**PROMPT:** Reproduce all lines of the listing below in which the word "gradient" occurs.

**AVAILABLE DATA:**
======

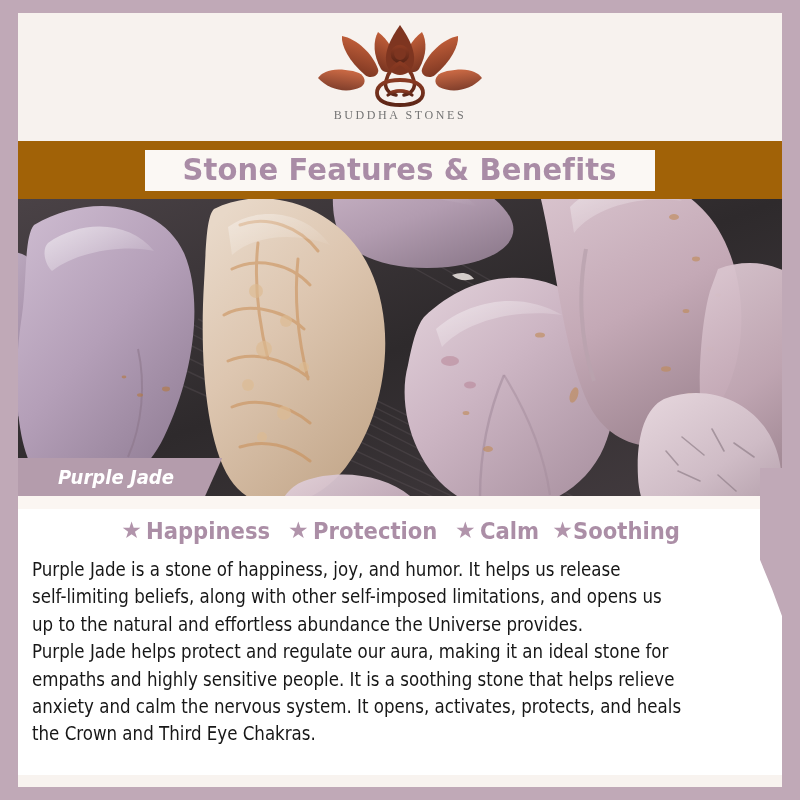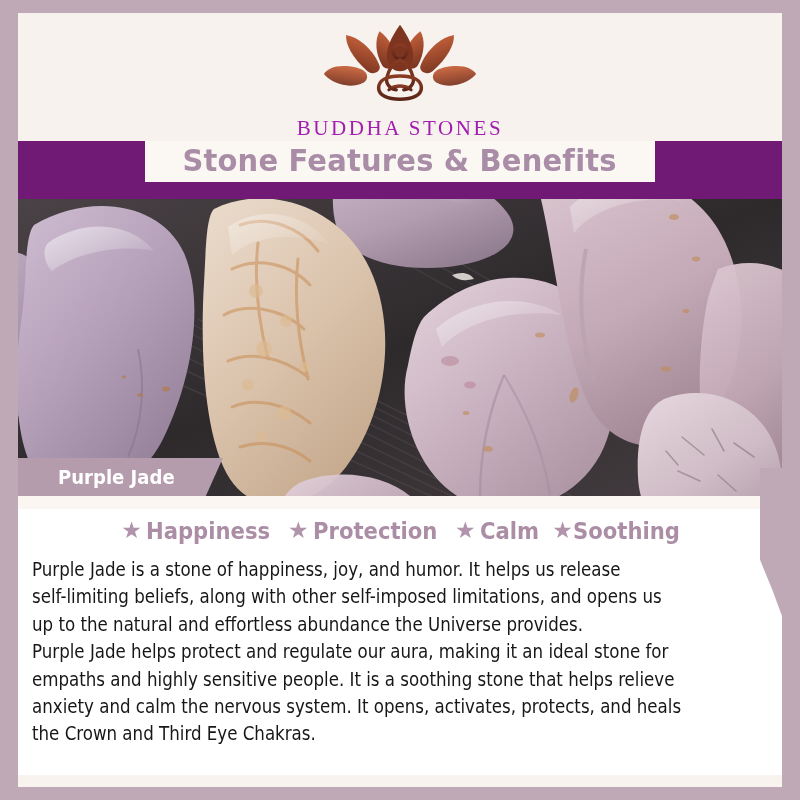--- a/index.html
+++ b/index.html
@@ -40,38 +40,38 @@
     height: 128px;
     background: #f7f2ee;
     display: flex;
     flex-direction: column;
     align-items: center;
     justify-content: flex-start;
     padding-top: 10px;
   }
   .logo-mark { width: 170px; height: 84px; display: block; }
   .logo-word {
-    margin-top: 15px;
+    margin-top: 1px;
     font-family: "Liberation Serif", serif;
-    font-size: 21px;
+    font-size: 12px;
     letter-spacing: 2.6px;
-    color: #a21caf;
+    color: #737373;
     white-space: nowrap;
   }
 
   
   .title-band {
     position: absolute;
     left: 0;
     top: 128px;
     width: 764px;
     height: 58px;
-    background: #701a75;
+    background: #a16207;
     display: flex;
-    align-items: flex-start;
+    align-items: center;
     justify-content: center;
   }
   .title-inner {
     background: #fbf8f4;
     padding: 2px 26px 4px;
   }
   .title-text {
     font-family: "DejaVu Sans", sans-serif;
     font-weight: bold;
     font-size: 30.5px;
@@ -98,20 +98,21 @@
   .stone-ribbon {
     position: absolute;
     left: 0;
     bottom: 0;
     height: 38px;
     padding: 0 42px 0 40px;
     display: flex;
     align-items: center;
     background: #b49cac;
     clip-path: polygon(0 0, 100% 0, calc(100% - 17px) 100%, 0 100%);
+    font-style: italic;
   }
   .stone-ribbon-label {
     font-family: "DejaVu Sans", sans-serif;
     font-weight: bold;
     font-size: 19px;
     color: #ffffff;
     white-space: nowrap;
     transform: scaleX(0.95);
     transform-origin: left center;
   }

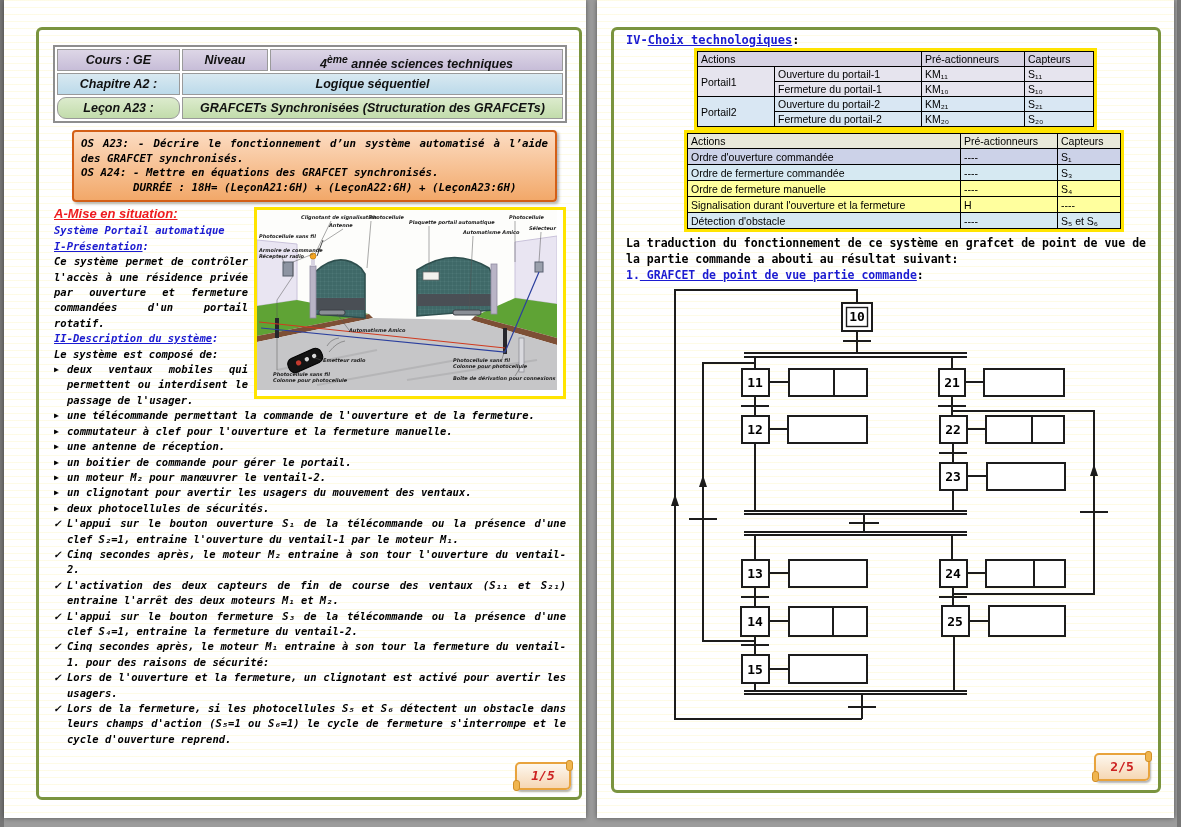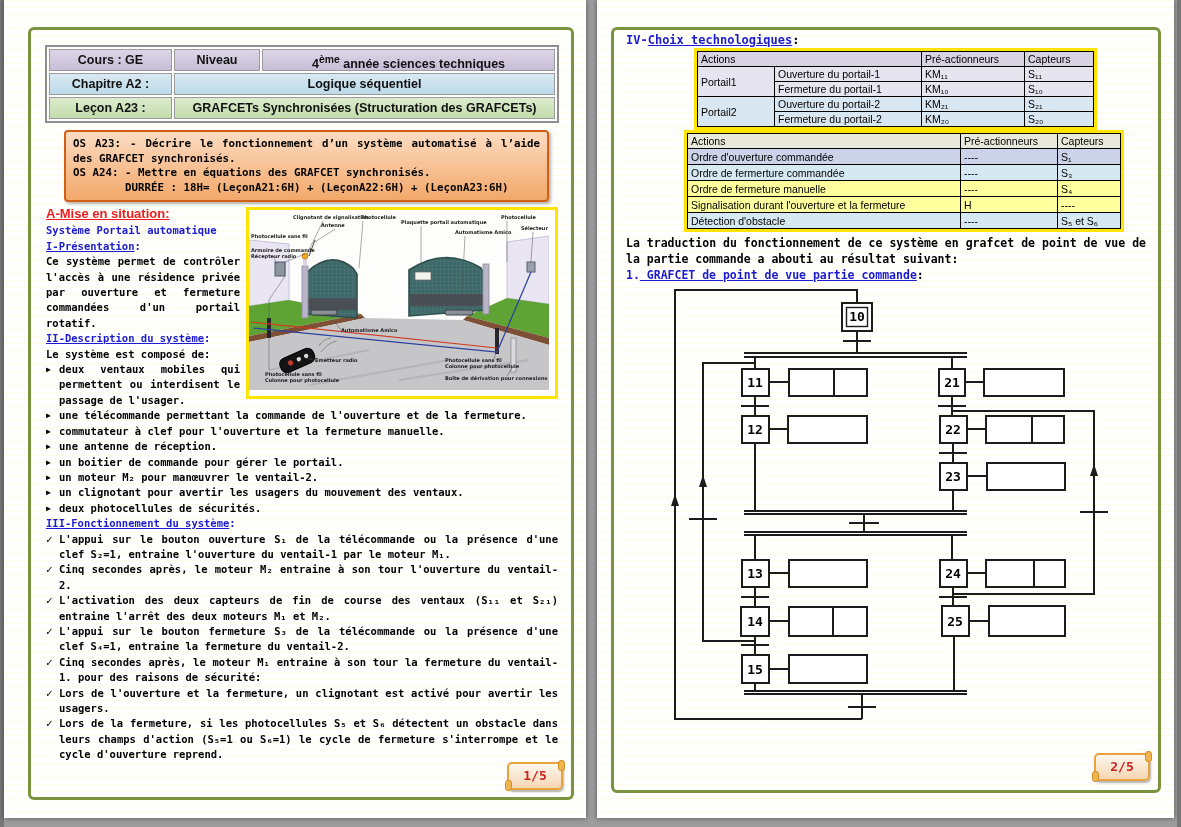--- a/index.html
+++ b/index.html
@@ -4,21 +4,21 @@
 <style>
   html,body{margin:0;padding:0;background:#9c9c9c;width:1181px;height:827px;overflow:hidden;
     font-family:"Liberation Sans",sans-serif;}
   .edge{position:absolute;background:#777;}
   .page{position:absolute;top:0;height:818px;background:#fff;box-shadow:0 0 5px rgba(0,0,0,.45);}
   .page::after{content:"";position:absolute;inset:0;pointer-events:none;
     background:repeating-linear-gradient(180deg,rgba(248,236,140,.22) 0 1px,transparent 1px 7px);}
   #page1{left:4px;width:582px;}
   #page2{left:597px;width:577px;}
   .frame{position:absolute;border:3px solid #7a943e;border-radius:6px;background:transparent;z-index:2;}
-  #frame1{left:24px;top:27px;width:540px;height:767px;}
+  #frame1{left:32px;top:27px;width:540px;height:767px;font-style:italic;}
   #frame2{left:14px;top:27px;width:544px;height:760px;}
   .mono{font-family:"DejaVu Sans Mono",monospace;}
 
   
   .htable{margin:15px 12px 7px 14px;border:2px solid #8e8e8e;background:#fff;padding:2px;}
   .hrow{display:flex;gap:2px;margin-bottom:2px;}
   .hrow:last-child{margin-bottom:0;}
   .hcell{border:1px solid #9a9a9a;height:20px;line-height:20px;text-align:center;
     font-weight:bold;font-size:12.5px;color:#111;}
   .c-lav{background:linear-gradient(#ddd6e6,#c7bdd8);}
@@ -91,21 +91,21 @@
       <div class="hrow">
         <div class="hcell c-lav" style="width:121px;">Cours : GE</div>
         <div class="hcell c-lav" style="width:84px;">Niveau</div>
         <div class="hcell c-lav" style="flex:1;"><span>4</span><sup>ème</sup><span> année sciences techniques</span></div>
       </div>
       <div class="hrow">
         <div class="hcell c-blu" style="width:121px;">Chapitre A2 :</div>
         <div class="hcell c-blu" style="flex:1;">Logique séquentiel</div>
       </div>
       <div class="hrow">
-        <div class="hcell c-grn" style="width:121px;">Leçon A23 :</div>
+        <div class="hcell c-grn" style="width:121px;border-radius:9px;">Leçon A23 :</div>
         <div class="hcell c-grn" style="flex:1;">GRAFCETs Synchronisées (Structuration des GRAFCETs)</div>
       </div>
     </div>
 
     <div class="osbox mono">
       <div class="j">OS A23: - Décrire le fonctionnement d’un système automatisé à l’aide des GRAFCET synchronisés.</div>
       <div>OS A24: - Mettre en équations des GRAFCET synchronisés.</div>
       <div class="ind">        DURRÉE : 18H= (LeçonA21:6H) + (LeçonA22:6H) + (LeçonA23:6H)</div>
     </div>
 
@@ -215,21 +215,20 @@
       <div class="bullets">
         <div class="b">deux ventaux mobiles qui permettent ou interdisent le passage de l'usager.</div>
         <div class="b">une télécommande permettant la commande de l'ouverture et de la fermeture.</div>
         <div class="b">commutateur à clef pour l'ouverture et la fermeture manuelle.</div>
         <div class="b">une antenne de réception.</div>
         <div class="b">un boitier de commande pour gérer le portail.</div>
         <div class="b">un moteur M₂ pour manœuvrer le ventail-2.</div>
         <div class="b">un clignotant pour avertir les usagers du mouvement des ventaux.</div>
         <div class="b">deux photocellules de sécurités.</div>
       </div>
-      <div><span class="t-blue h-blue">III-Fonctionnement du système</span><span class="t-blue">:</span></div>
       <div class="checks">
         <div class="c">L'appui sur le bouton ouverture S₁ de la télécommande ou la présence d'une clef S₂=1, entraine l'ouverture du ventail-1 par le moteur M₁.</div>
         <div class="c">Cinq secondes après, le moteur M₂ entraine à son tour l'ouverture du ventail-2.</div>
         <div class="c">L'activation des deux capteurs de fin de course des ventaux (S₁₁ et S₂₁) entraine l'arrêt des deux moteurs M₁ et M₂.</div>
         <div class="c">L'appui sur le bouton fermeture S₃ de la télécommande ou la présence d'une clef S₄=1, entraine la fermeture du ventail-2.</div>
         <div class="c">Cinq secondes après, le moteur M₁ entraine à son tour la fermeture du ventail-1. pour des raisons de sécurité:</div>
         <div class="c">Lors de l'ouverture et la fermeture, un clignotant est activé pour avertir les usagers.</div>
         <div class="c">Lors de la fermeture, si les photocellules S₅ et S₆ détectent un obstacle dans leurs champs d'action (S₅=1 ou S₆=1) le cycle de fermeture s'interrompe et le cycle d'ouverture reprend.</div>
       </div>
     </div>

======

**ANSWER FOR THIS EXERCISE:**
     background:repeating-linear-gradient(180deg,rgba(248,236,140,.22) 0 1px,transparent 1px 7px);}
   .c-lav{background:linear-gradient(#ddd6e6,#c7bdd8);}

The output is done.